New York Is No More
poem from Song Of The Cheated Soul
(Author's Note: I have decided to post new poetry to this site until the release of my up and coming poetry collection, Song Of The Cheated Soul due out later this year.)
New York used to be a squatters town
a misfits town
and a union town.
This is where you could
find a cheap room at the Chelsea
or the Dexter House
with a bathroom down the hall.
Or at the Commander.
Many SROs vanished into the
remains of burnt out
warehouses once run by
“who wants to know industries”
only to succumb to the midnight storms
of “Jewish lightning”.
This was the town
where the truly strange
and burned out radicals sat at diners with
coffee stained napkins
sitting under coffee stained cups
screaming about the price of rent
or the loss of tenements under the weight of Lincoln Center.
the smiling hustler
and the honest con men
and the artist
were the lower East Side
and where one could always find a cheap meal of well-cooked dumplings across from CBGB
or at the Wo Hop in China Town
where the cops and locals gathered
but where out-a-towners passed without notice.
Our liberal mayor Koch
declared that it was official policy
that City Hall would no longer worry about
the poor or the homeless
and forced them to the outer boroughs
with one stroke of a pen.
And when more cardboard communities
sprung up like cattails in a polluted heart
than bodies removed from Manhattan
or placed in Potter’s Field
the gun was handed over
to a whiney crossdressing ex-prosecutor
who was placed in the Mayor’s chair
turning the homeless into outlaws under the lights of Broadway
and the theaters were vacated
for the price of the SRO heartbeat.
City Hall unleased the Clorox tide at last
washing away the pimps
the squeegee men
the honest pan handler
and the grinning hustler
and the avenue corner whores
while keeping those on the Wall Street payroll
even New York was washed away
turning everything clean as Chinese marble.
For those who
never saw morning
or for those whose morning came too soon
subway diving onto the third rail
under the graffiti walls
of midtown became just another pastime.
You could always tell what borough you were in by the local baseball fans.

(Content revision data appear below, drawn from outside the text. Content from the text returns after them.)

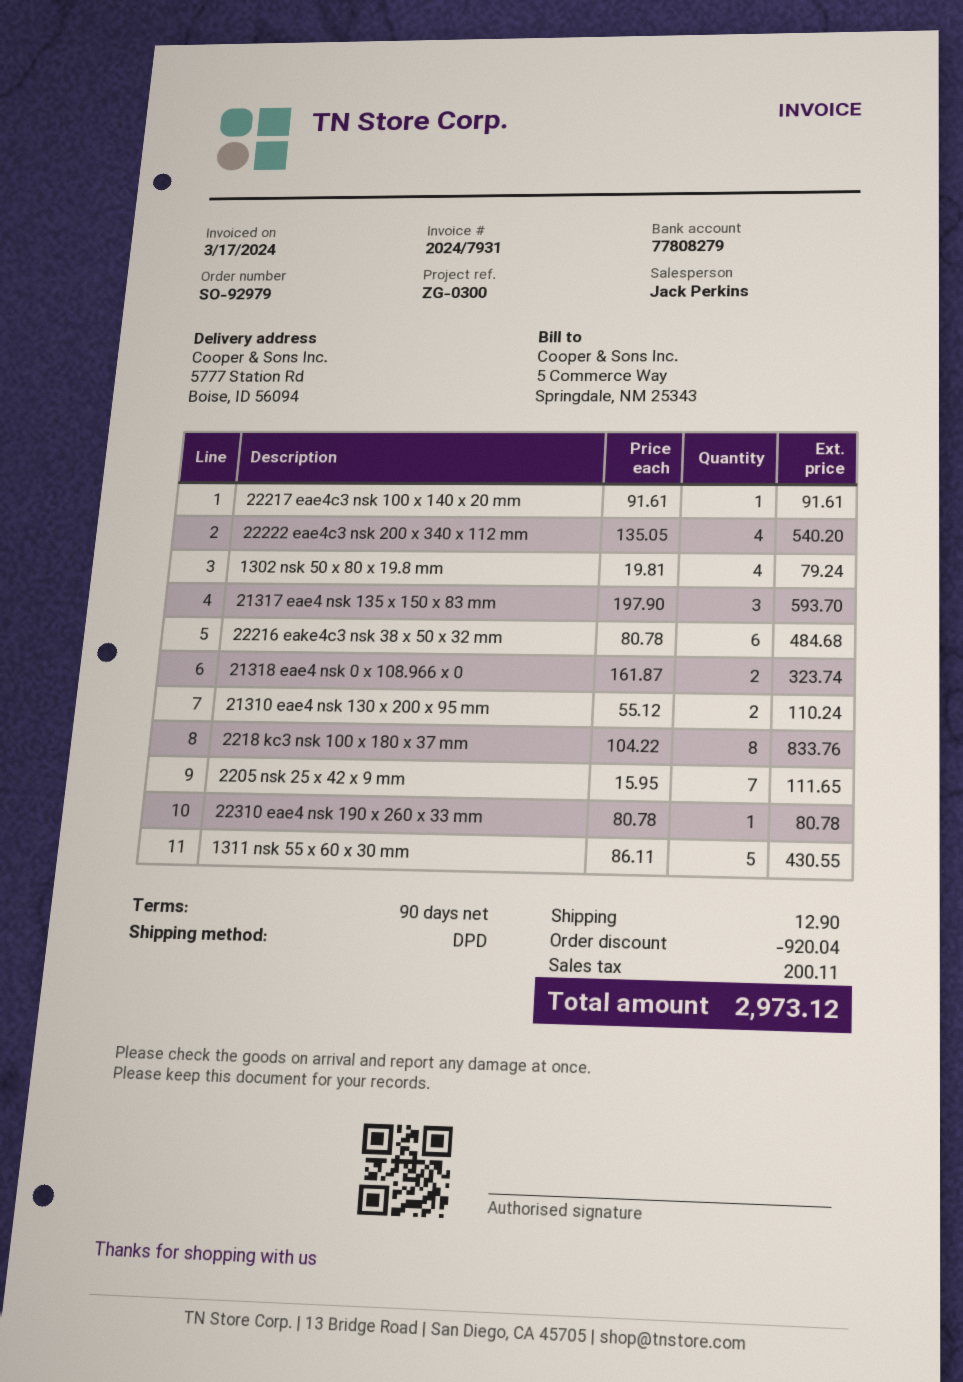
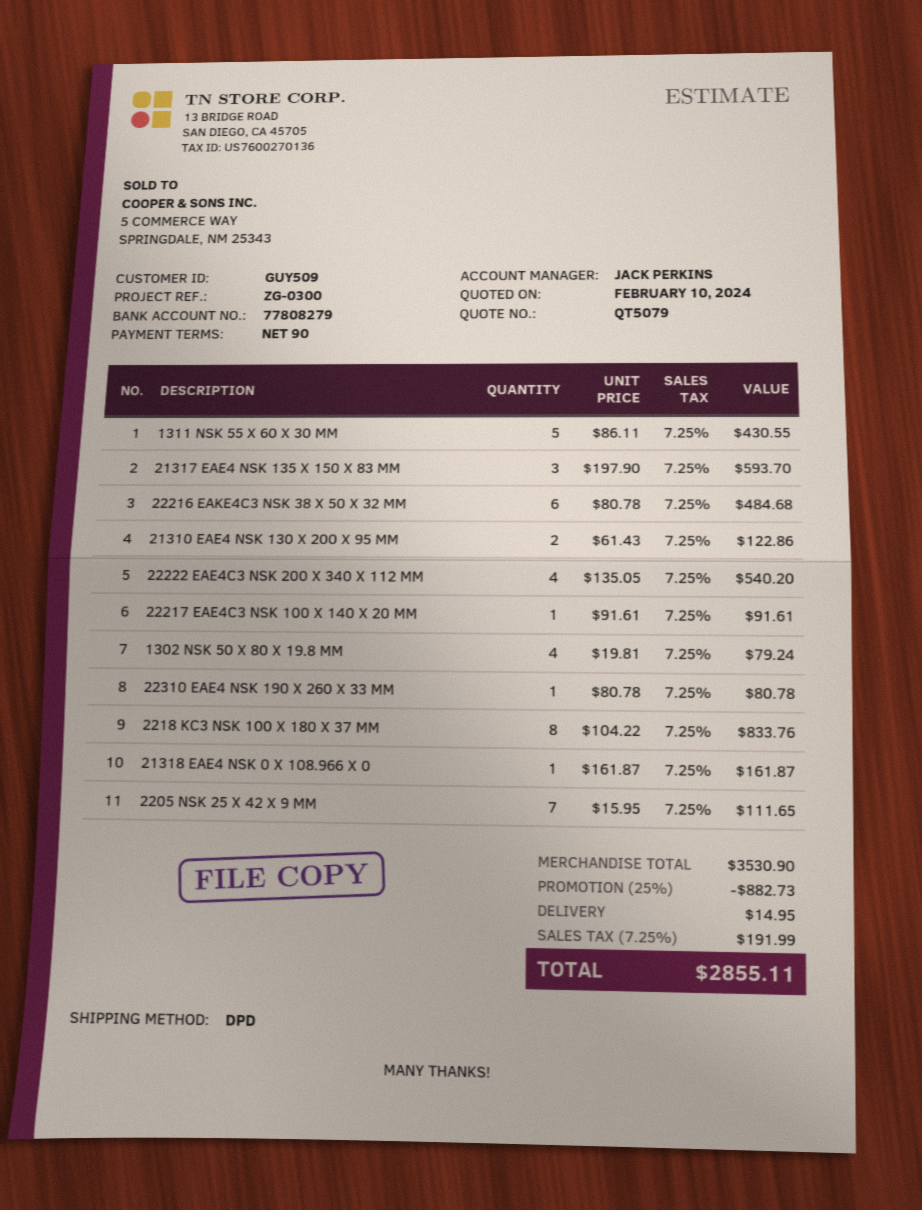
21318 eae4 nsk 0 x 108.966 x 0: 2 x 161.87 = 323.74 -> 1 x 161.87 = 161.87
21310 eae4 nsk 130 x 200 x 95 mm: 2 x 55.12 = 110.24 -> 2 x 61.43 = 122.86
discount: 920.04 -> 882.73
shipping: 12.90 -> 14.95
tax: 200.11 -> 191.99
total: 2973.12 -> 2855.11

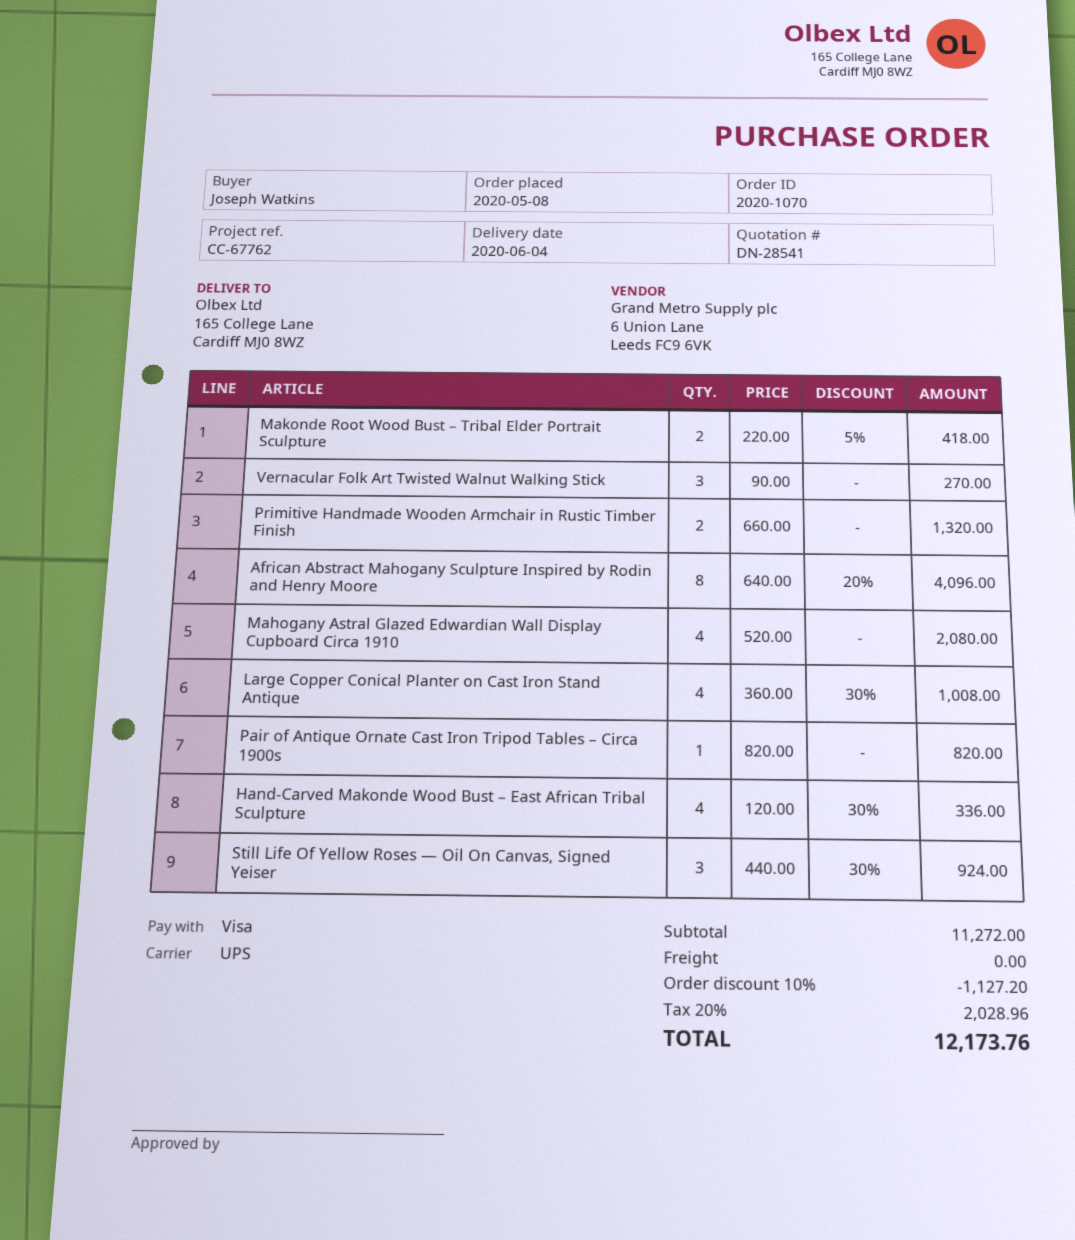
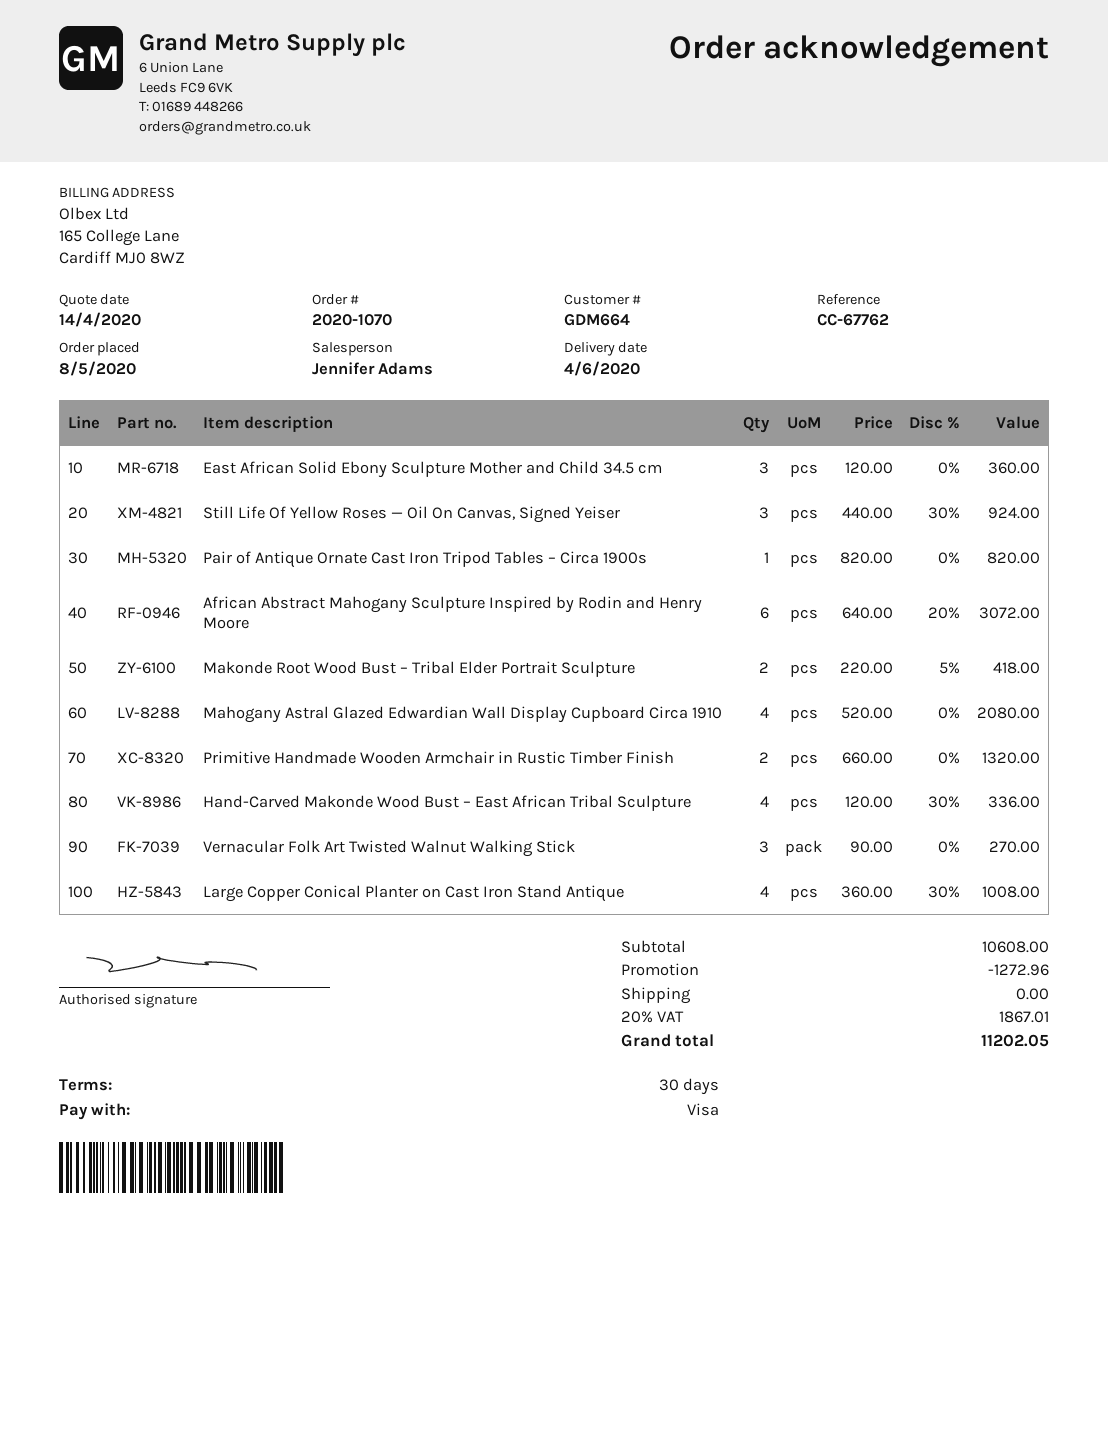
African Abstract Mahogany Sculpture Inspired by Rodin and Henry Moore: 8 x 640.00 - 20% = 4096.00 -> 6 x 640.00 - 20% = 3072.00
East African Solid Ebony Sculpture Mother and Child 34.5 cm: none -> 3 x 120.00 = 360.00
subtotal: 11272.00 -> 10608.00
discount: 1127.20 -> 1272.96
tax: 20% = 2028.96 -> 20% = 1867.01
total: 12173.76 -> 11202.05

The Mets would find no home in the Bronx
while the Yankees received the Bronx cheer in Queens.
the Dodgers will be forever hated
The last ticket has been punched at Ebbets Field.
This is the great indignity that came by way of
learning the true game of sports
and is passed down as a birthright
for all native Brooklynites
even those not yet born.
This indignity of a team moving from the borough
of loyal saints
to the city for fair-weather angels
which sits as a scar on the soul
of everyone who must now look up
just to find another pastime.
While Manhattan has no face for any of the teams
unless it’s the playoffs.
It is still a town of Dutch oven summers
where the concrete is hotter than the 85 degree air.
The heat keeps everyone in the subways on edge
with the fear of an undefined but always present threat.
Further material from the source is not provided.